YOUR ASSIGNMENT
Each line below that holds the word "Australia" counts once. Say how many such lines there are, and no more.

RECORDS SHOWN
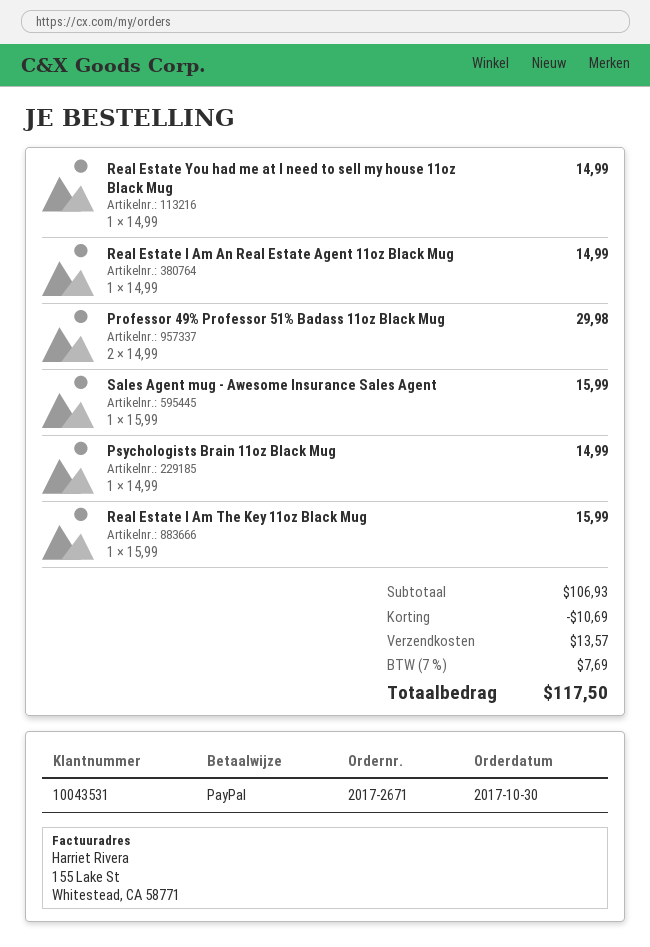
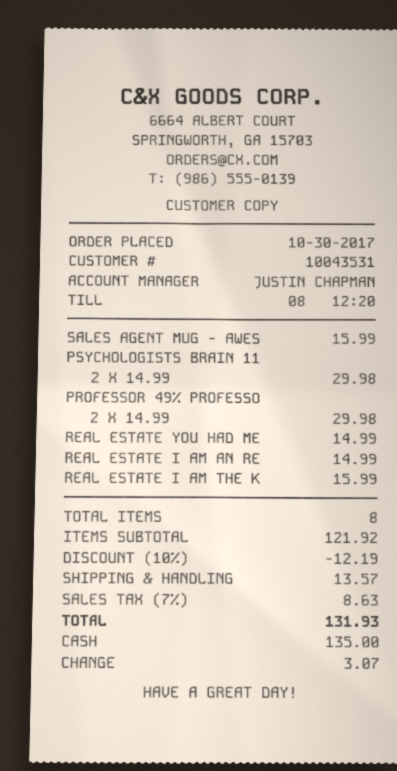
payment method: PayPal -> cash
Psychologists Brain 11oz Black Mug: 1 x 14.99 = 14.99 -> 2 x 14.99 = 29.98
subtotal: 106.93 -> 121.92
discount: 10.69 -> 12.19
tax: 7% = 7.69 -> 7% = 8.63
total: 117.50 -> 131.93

--

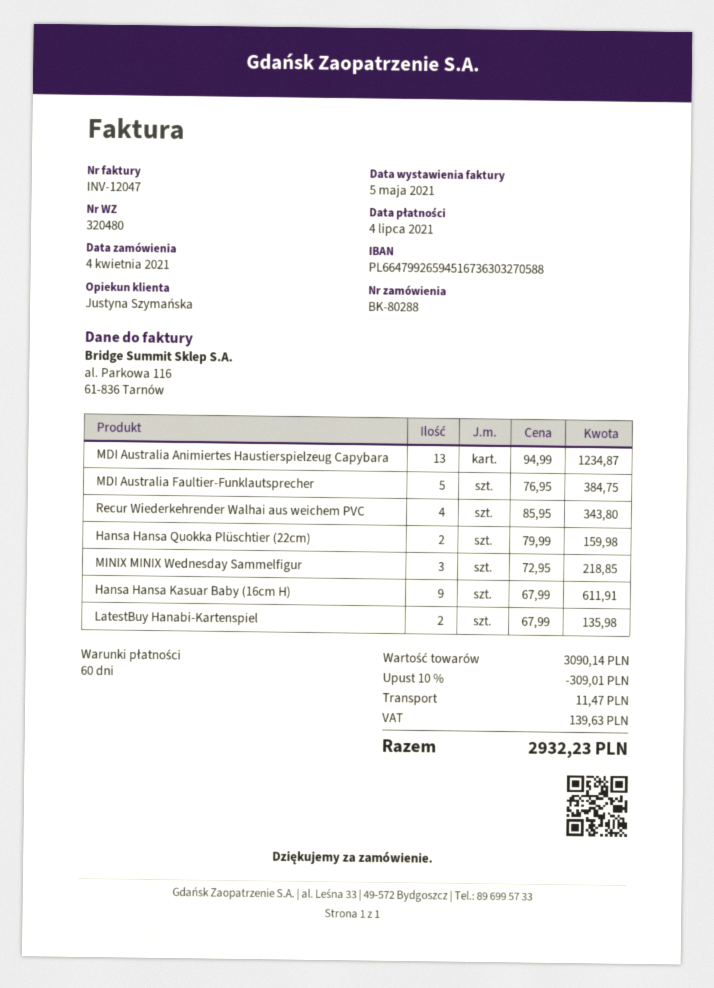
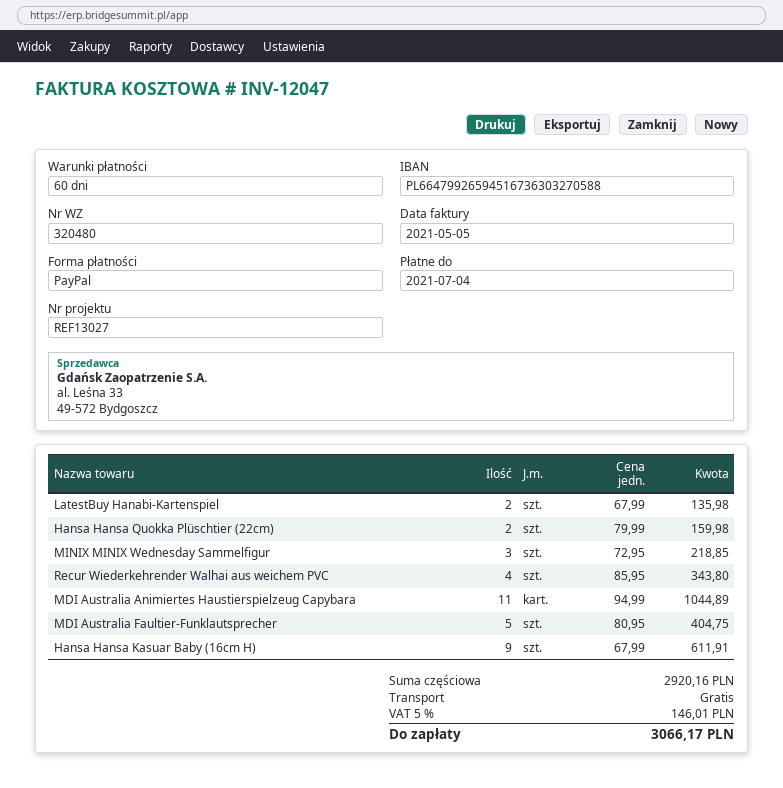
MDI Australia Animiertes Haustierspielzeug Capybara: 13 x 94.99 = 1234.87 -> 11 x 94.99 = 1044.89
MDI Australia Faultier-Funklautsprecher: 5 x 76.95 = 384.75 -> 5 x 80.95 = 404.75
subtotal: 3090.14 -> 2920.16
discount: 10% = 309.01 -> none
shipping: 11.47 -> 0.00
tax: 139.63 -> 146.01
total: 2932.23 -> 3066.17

==

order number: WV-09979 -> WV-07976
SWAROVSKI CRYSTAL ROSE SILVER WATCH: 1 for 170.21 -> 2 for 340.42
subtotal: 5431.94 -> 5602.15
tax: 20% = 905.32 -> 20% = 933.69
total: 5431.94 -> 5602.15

ANSWER FOR THIS EXERCISE
2